### What is needed:
Locate the line with "(705, 1192) none" in the material. Copy that line and each one after it, through the last, exactly and with nothing else.

### Available data:
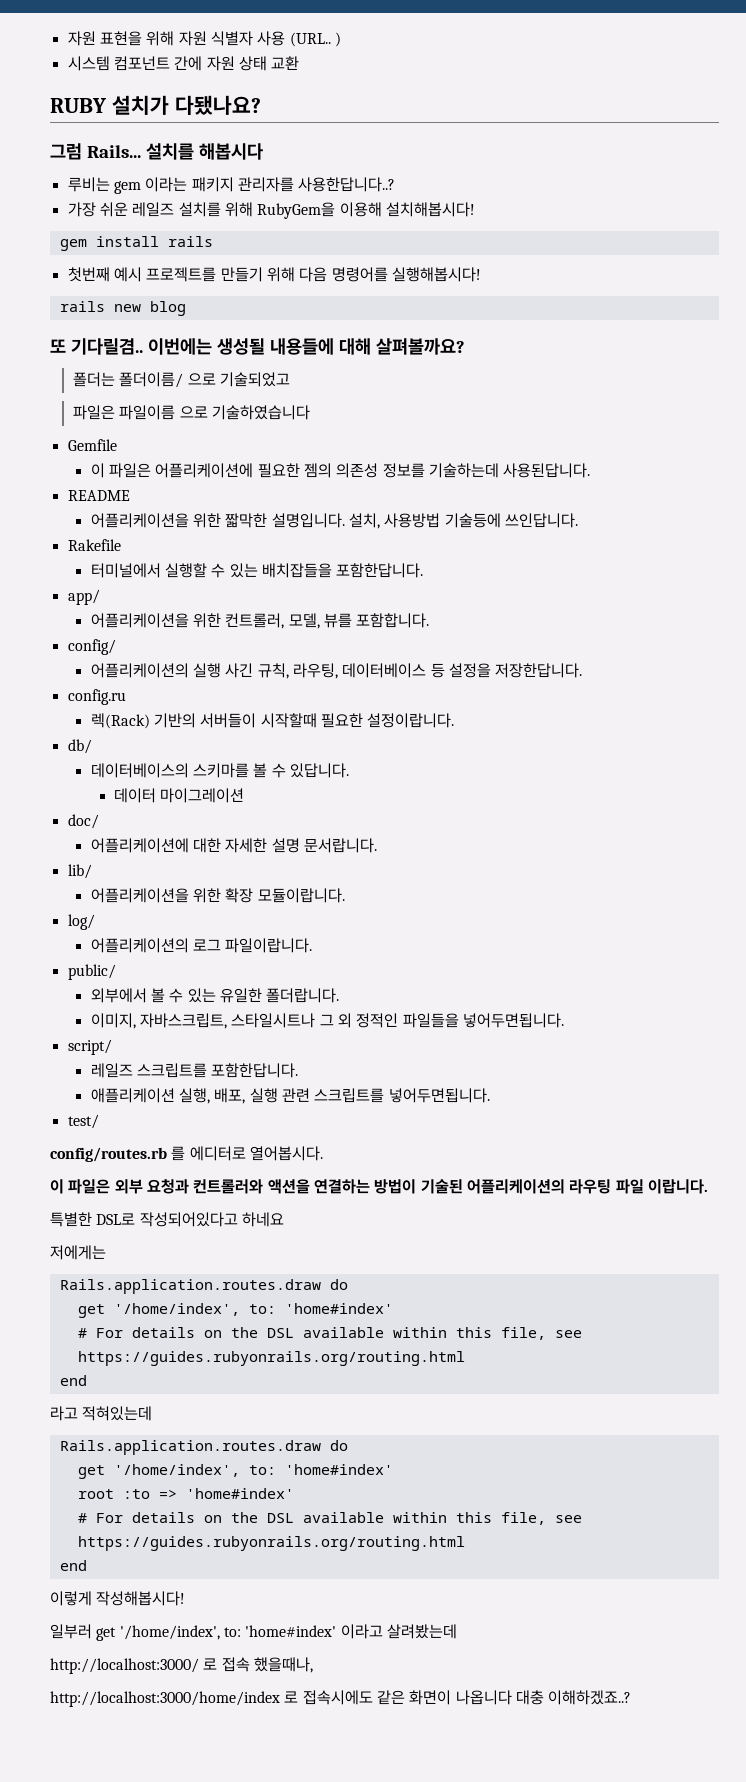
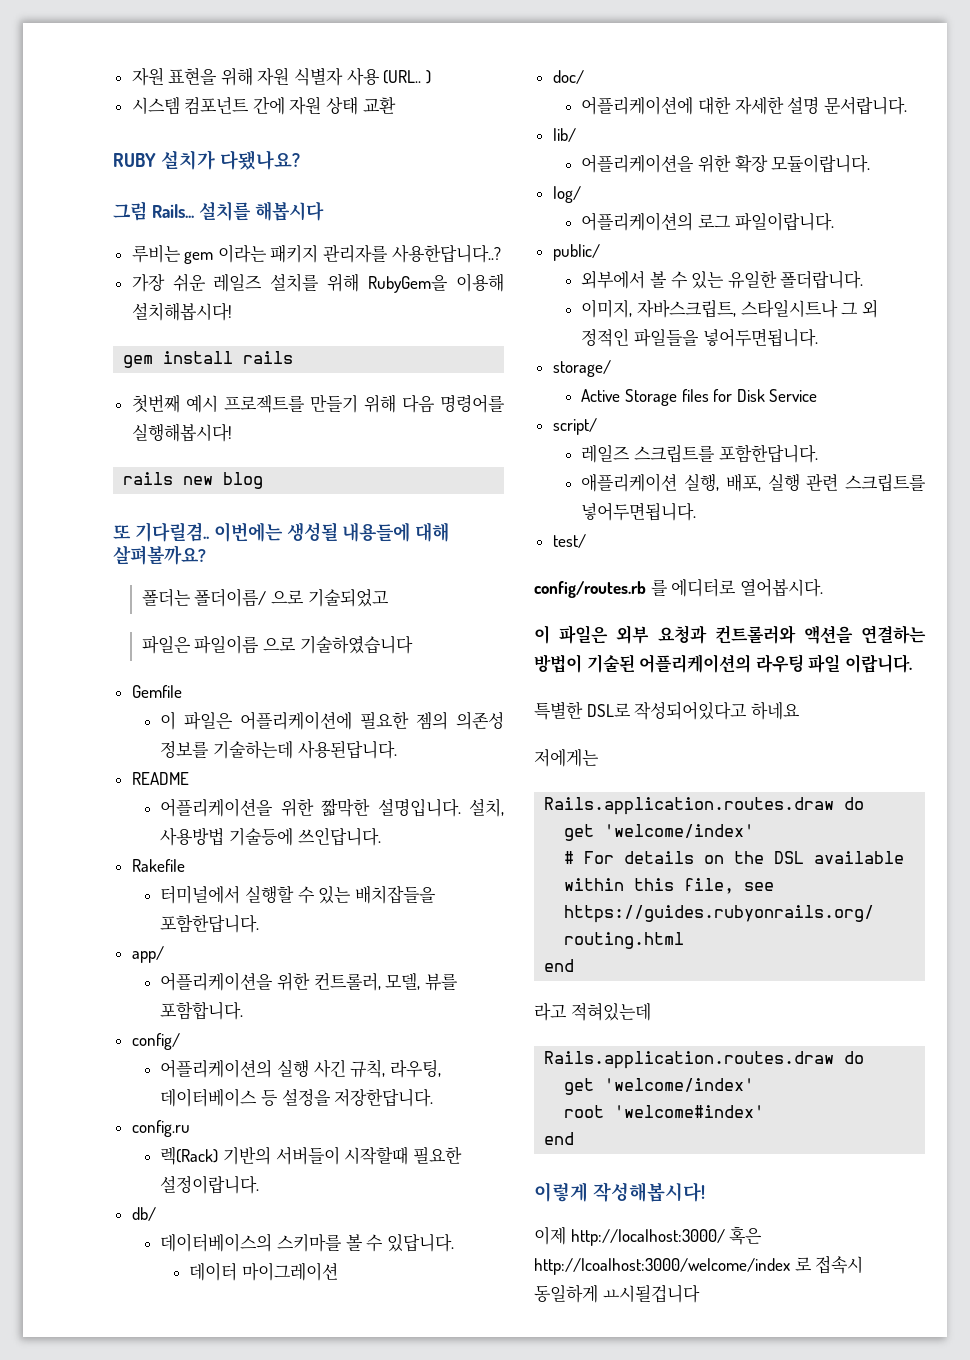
(564, 1020) none -> [552,360,611,377] [581,389,818,406] // storage/ // Active Storage files for Disk Service
[113,1303,393,1316] '/home/index', to: 'home#index' -> [604,824,755,838] 'welcome/index'
[113,1464,393,1477] [77,1488,294,1499] [77,1512,582,1525] [77,1536,465,1551] [59,1560,87,1571] [50,1591,186,1606] [50,1624,457,1641] [50,1657,313,1674] [50,1690,632,1707] '/home/index', to: 'home#index' // root :to => 'home#index' // # For details on the DSL available within this file, see https://guides.rubyonrails.org/routing.html // end // 이렇게 작성해봅시다! // 일부러 get '/home/index', to: 'home#index' 이라고 살려봤는데 // http://localhost:3000/ 로 접속 했을때나, // http://localhost:3000/home/index 로 접속시에도 같은 화면이 나옵니다 대충 이해하겠죠..? -> [604,1078,755,1092] [564,1105,765,1118] [544,1132,575,1145] [534,1182,705,1202] [534,1226,763,1246] [534,1255,864,1275] [534,1284,700,1303] 'welcome/index' // root 'welcome#index' // end // 이렇게 작성해봅시다! // 이제 http://localhost:3000/ 혹은 http://lcoalhost:3000/welcome/index 로 접속시 동일하게 ㅛ시될겁니다

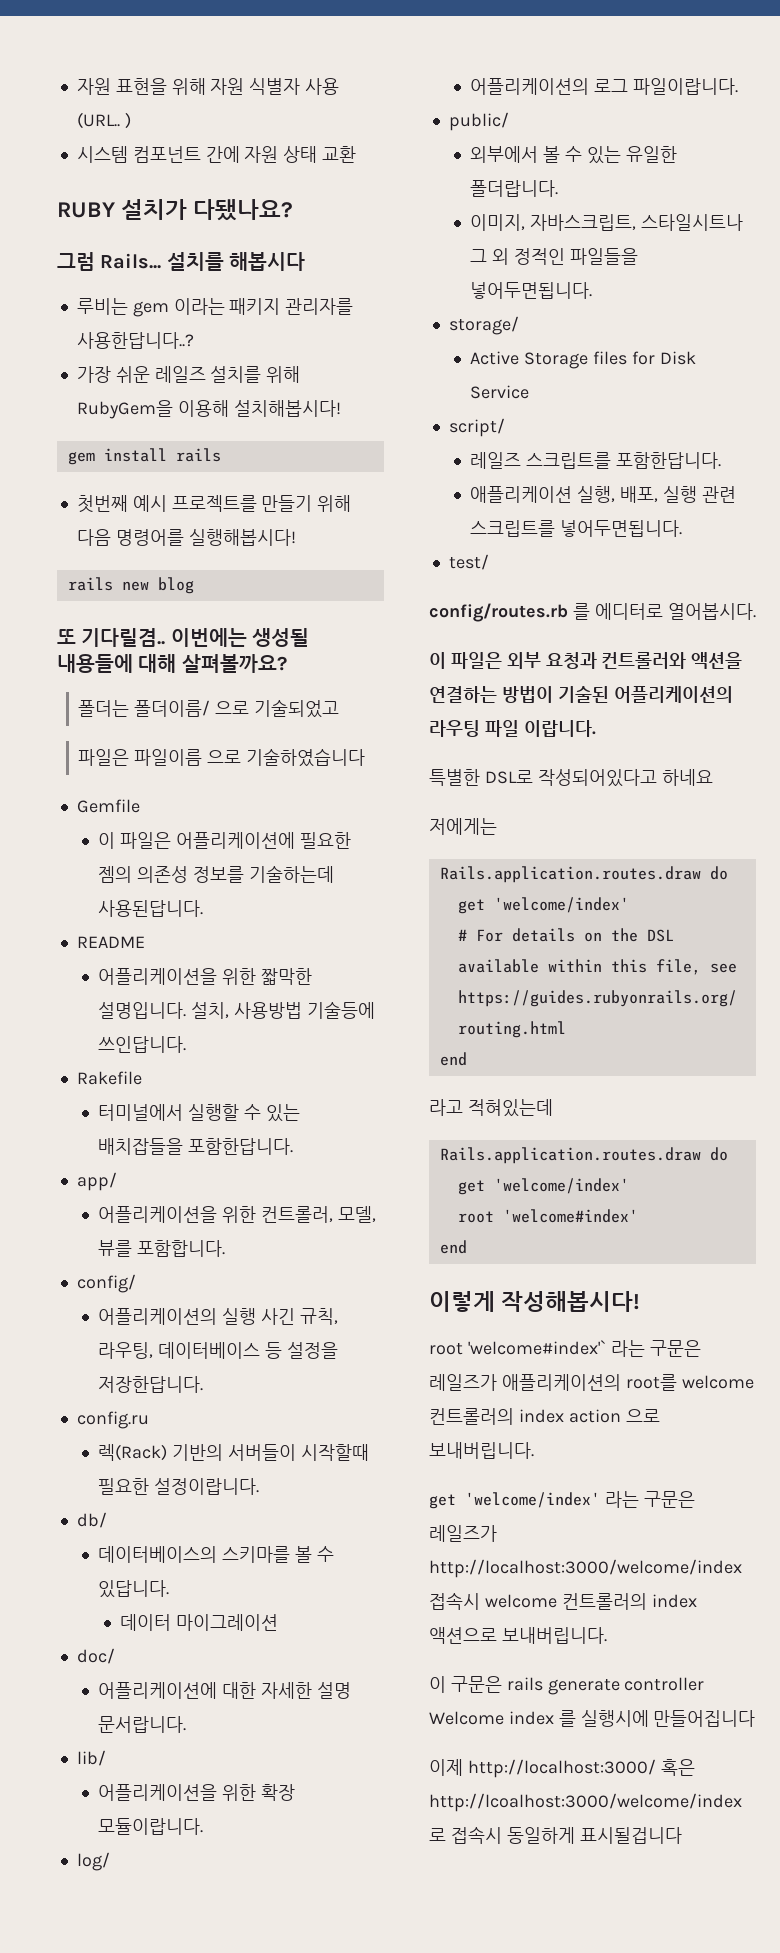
(705, 1192) none -> [429,1340,701,1357] [429,1374,754,1391] [429,1408,660,1425] [429,1442,534,1459] [429,1491,695,1509] [429,1525,497,1542] [429,1559,742,1578] [429,1592,697,1610] [429,1627,607,1644] [429,1676,705,1695] [429,1710,756,1727] // root 'welcome#index'` 라는 구문은 레일즈가 애플리케이션의 root를 welcome 컨트롤러의 index action 으로 보내버립니다. // get 'welcome/index' 라는 구문은 레일즈가 http://localhost:3000/welcome/index 접속시 welcome 컨트롤러의 index 액션으로 보내버립니다. // 이 구문은 rails generate controller Welcome index 를 실행시에 만들어집니다
[602,1284,700,1303] ㅛ시될겁니다 -> [579,1827,682,1844] 표시될겁니다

### Task result:
(705, 1192) none -> [429,1340,701,1357] [429,1374,754,1391] [429,1408,660,1425] [429,1442,534,1459] [429,1491,695,1509] [429,1525,497,1542] [429,1559,742,1578] [429,1592,697,1610] [429,1627,607,1644] [429,1676,705,1695] [429,1710,756,1727] // root 'welcome#index'` 라는 구문은 레일즈가 애플리케이션의 root를 welcome 컨트롤러의 index action 으로 보내버립니다. // get 'welcome/index' 라는 구문은 레일즈가 http://localhost:3000/welcome/index 접속시 welcome 컨트롤러의 index 액션으로 보내버립니다. // 이 구문은 rails generate controller Welcome index 를 실행시에 만들어집니다
[602,1284,700,1303] ㅛ시될겁니다 -> [579,1827,682,1844] 표시될겁니다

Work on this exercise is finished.